::: DATA SUPPLIED :::

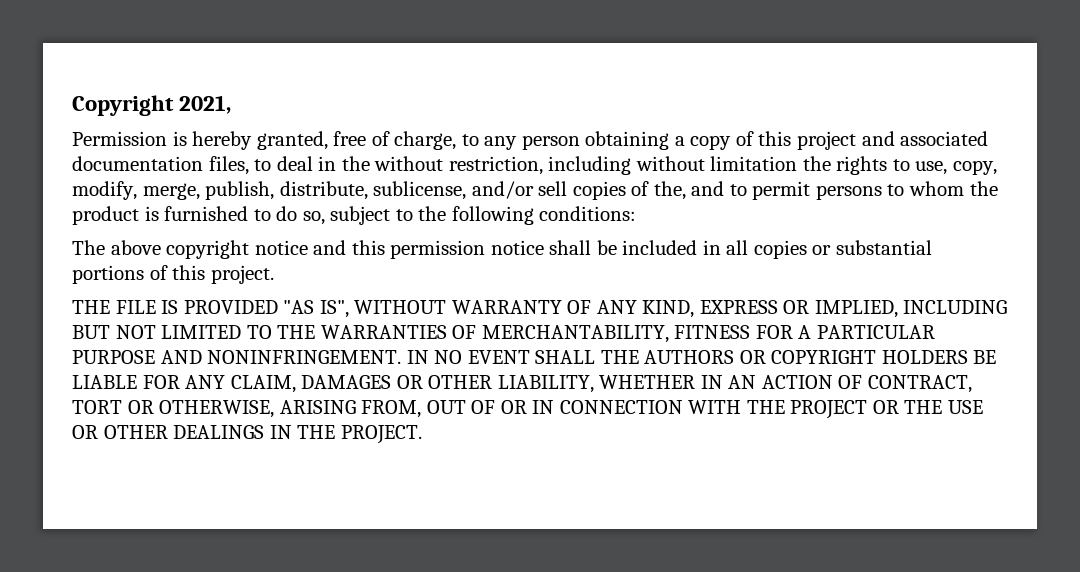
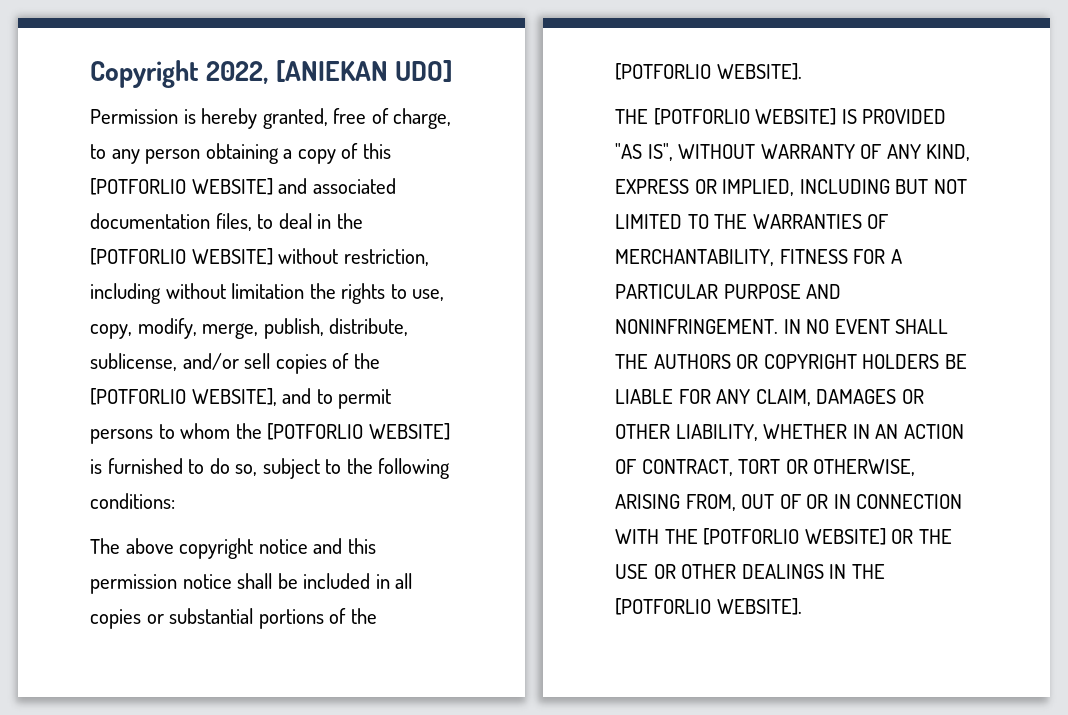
[179,95,232,114] 2021, -> [206,60,453,84] 2022, [ANIEKAN UDO]
[797,131,857,150] project -> [90,178,273,195] [POTFORLIO WEBSITE]
(370, 163) none -> [90,248,273,265] [POTFORLIO WEBSITE]
[653,181,686,200] the, -> [353,353,380,369] [90,388,277,406] the [POTFORLIO WEBSITE],
[72,206,139,225] product -> [267,423,450,440] [POTFORLIO WEBSITE]
[172,265,274,284] [72,300,156,314] this project. // THE FILE -> [350,608,377,624] [615,63,802,80] [615,108,837,125] the [POTFORLIO WEBSITE]. // THE [POTFORLIO WEBSITE]
[790,400,868,419] PROJECT -> [703,528,886,545] [POTFORLIO WEBSITE]
[340,425,422,444] PROJECT. -> [615,598,802,615] [POTFORLIO WEBSITE].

:::

» ACTION ITEM
Bring together each line above where the string "WEBSITE" turns up.

» EXERCISE OUTPUT
[797,131,857,150] project -> [90,178,273,195] [POTFORLIO WEBSITE]
(370, 163) none -> [90,248,273,265] [POTFORLIO WEBSITE]
[653,181,686,200] the, -> [353,353,380,369] [90,388,277,406] the [POTFORLIO WEBSITE],
[72,206,139,225] product -> [267,423,450,440] [POTFORLIO WEBSITE]
[172,265,274,284] [72,300,156,314] this project. // THE FILE -> [350,608,377,624] [615,63,802,80] [615,108,837,125] the [POTFORLIO WEBSITE]. // THE [POTFORLIO WEBSITE]
[790,400,868,419] PROJECT -> [703,528,886,545] [POTFORLIO WEBSITE]
[340,425,422,444] PROJECT. -> [615,598,802,615] [POTFORLIO WEBSITE].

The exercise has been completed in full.